### Required action
An exact copy of the lines from the one containing "subtotal: 6139.00 -> 6161.00" to the end of the records below is required, and nothing else.
-- Opening Marker --
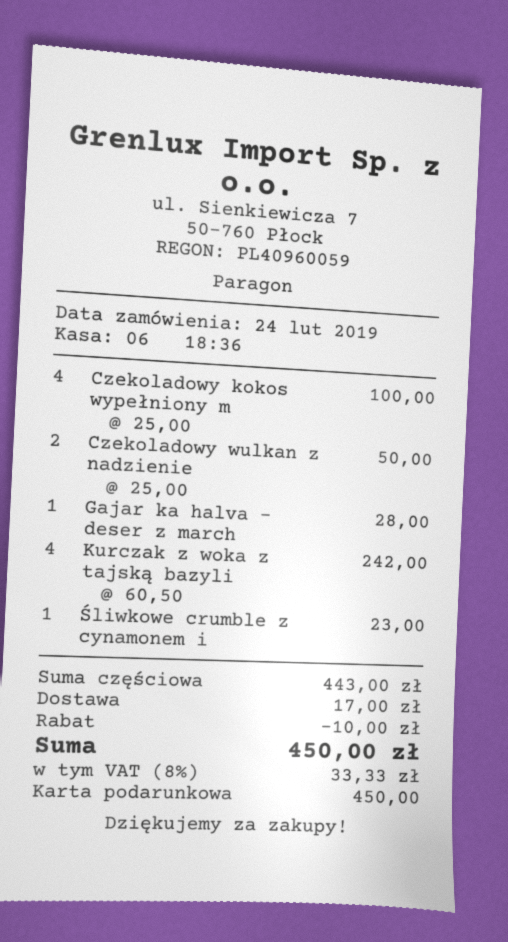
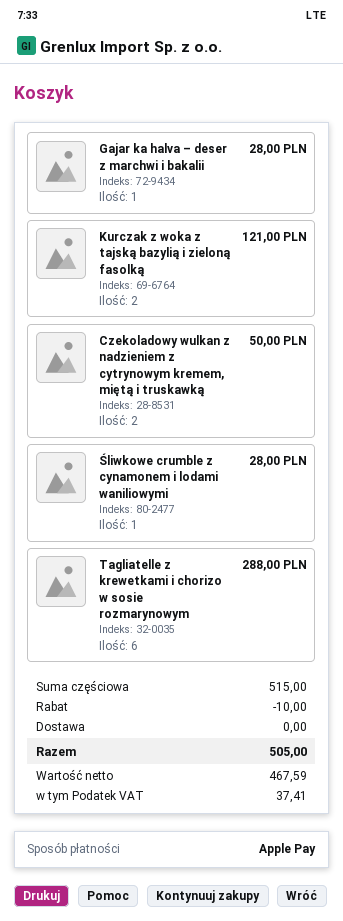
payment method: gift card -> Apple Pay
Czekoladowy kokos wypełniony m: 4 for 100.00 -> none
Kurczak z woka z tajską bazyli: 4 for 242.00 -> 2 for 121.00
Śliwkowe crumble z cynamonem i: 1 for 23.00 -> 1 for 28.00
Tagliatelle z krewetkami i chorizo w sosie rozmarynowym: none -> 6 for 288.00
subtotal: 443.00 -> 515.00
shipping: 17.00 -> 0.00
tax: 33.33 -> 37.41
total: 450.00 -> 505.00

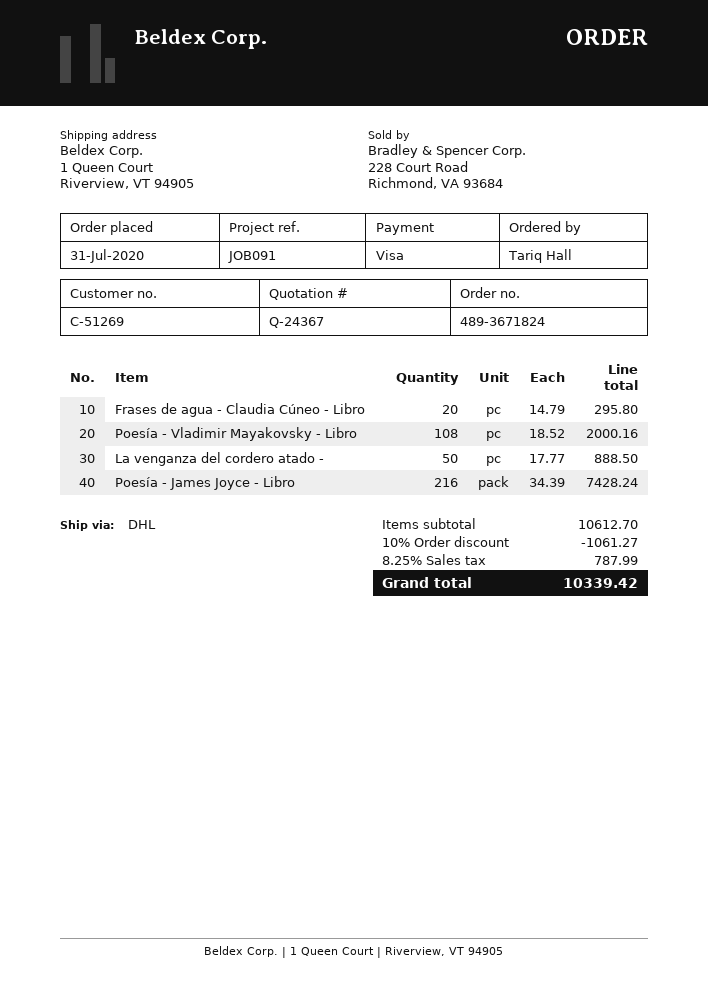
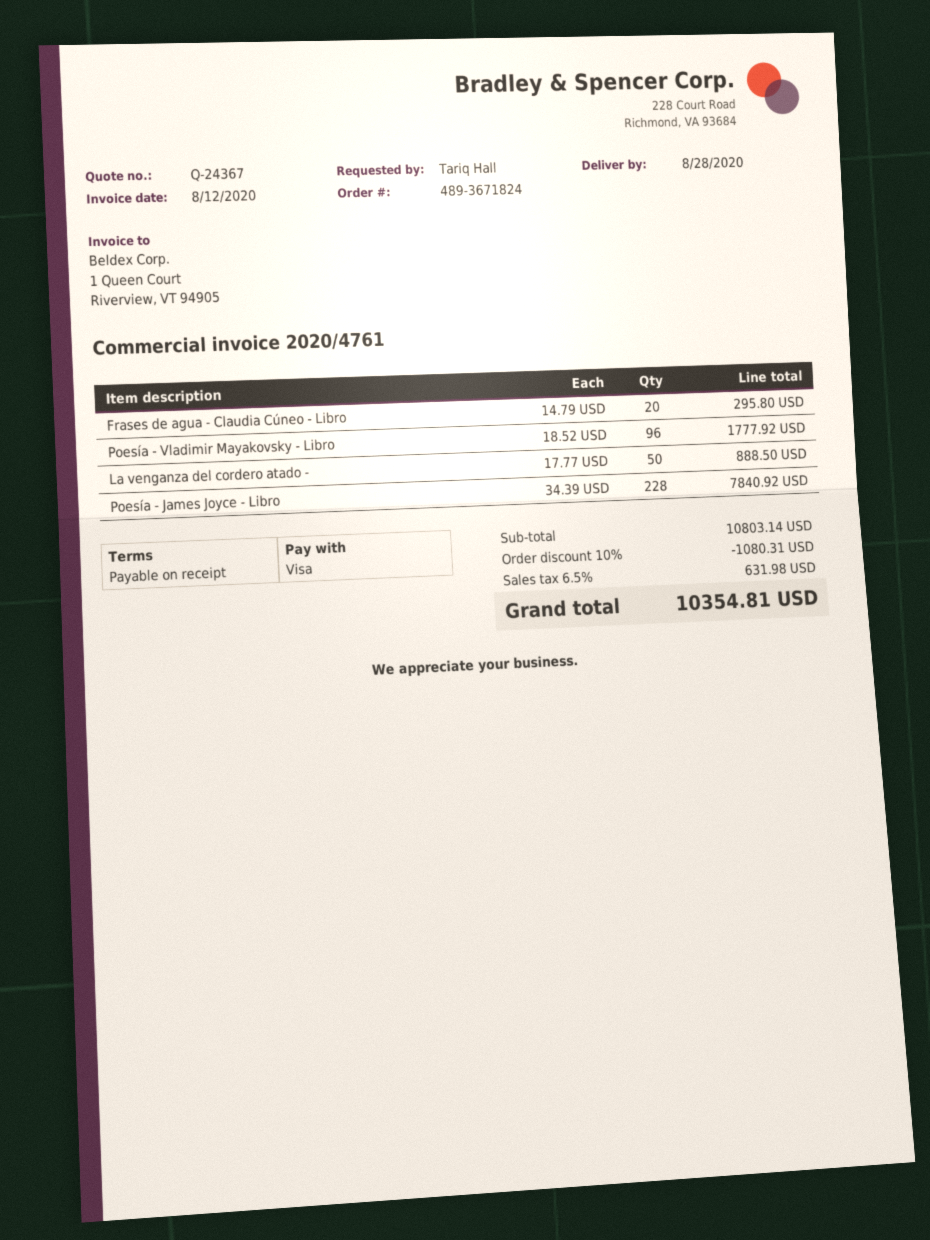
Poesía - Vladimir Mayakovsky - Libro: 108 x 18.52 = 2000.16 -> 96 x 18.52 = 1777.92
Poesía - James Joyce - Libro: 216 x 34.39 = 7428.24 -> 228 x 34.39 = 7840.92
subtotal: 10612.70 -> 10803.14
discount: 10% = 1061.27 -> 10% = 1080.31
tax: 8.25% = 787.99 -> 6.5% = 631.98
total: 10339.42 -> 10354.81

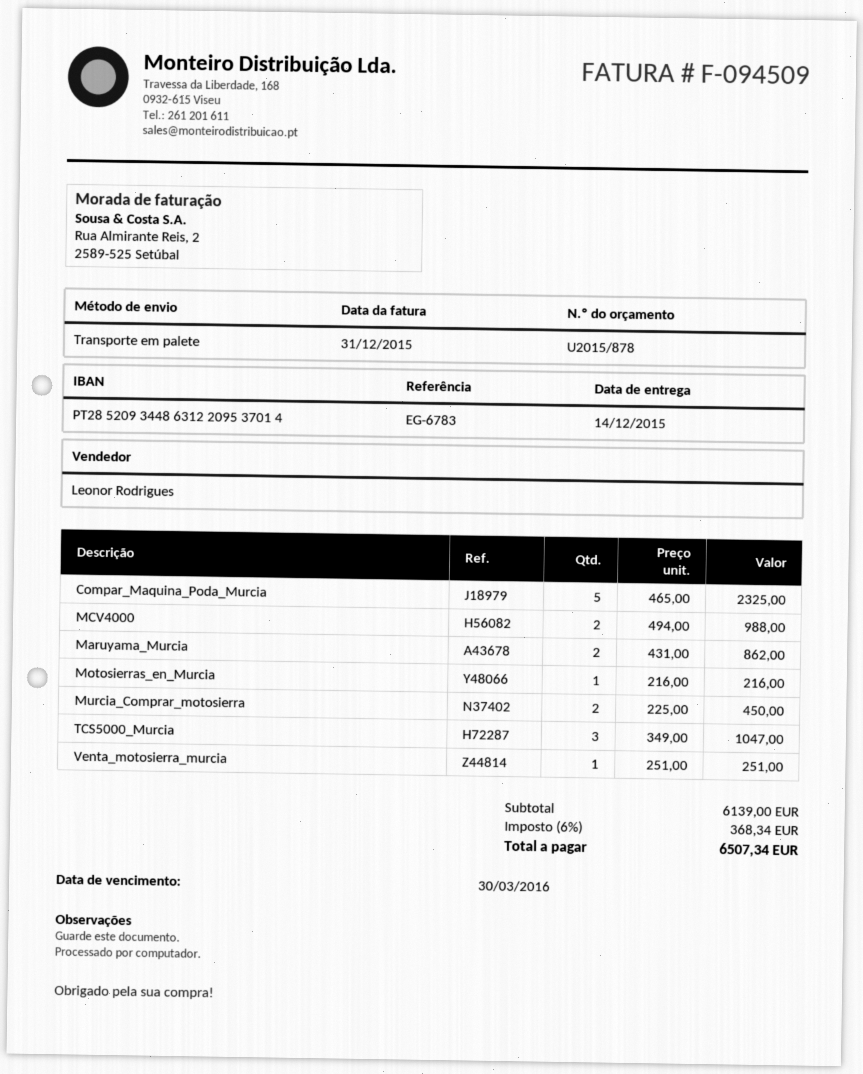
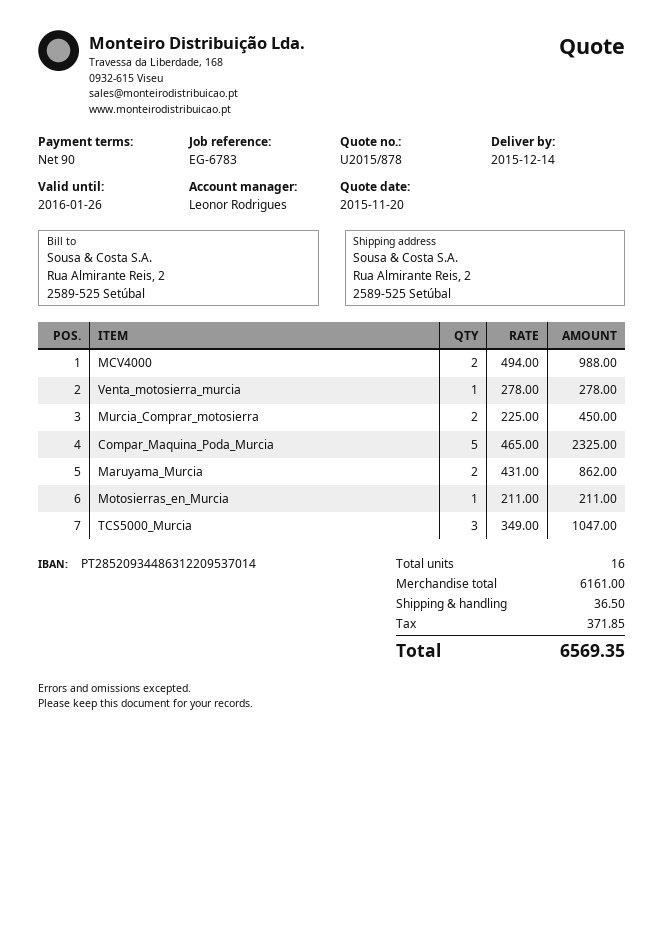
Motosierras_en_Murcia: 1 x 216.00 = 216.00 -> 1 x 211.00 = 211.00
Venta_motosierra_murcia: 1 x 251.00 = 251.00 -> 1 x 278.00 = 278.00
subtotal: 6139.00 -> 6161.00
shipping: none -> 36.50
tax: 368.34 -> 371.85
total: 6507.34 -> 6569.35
-- Closing Marker --
### Task solution
subtotal: 6139.00 -> 6161.00
shipping: none -> 36.50
tax: 368.34 -> 371.85
total: 6507.34 -> 6569.35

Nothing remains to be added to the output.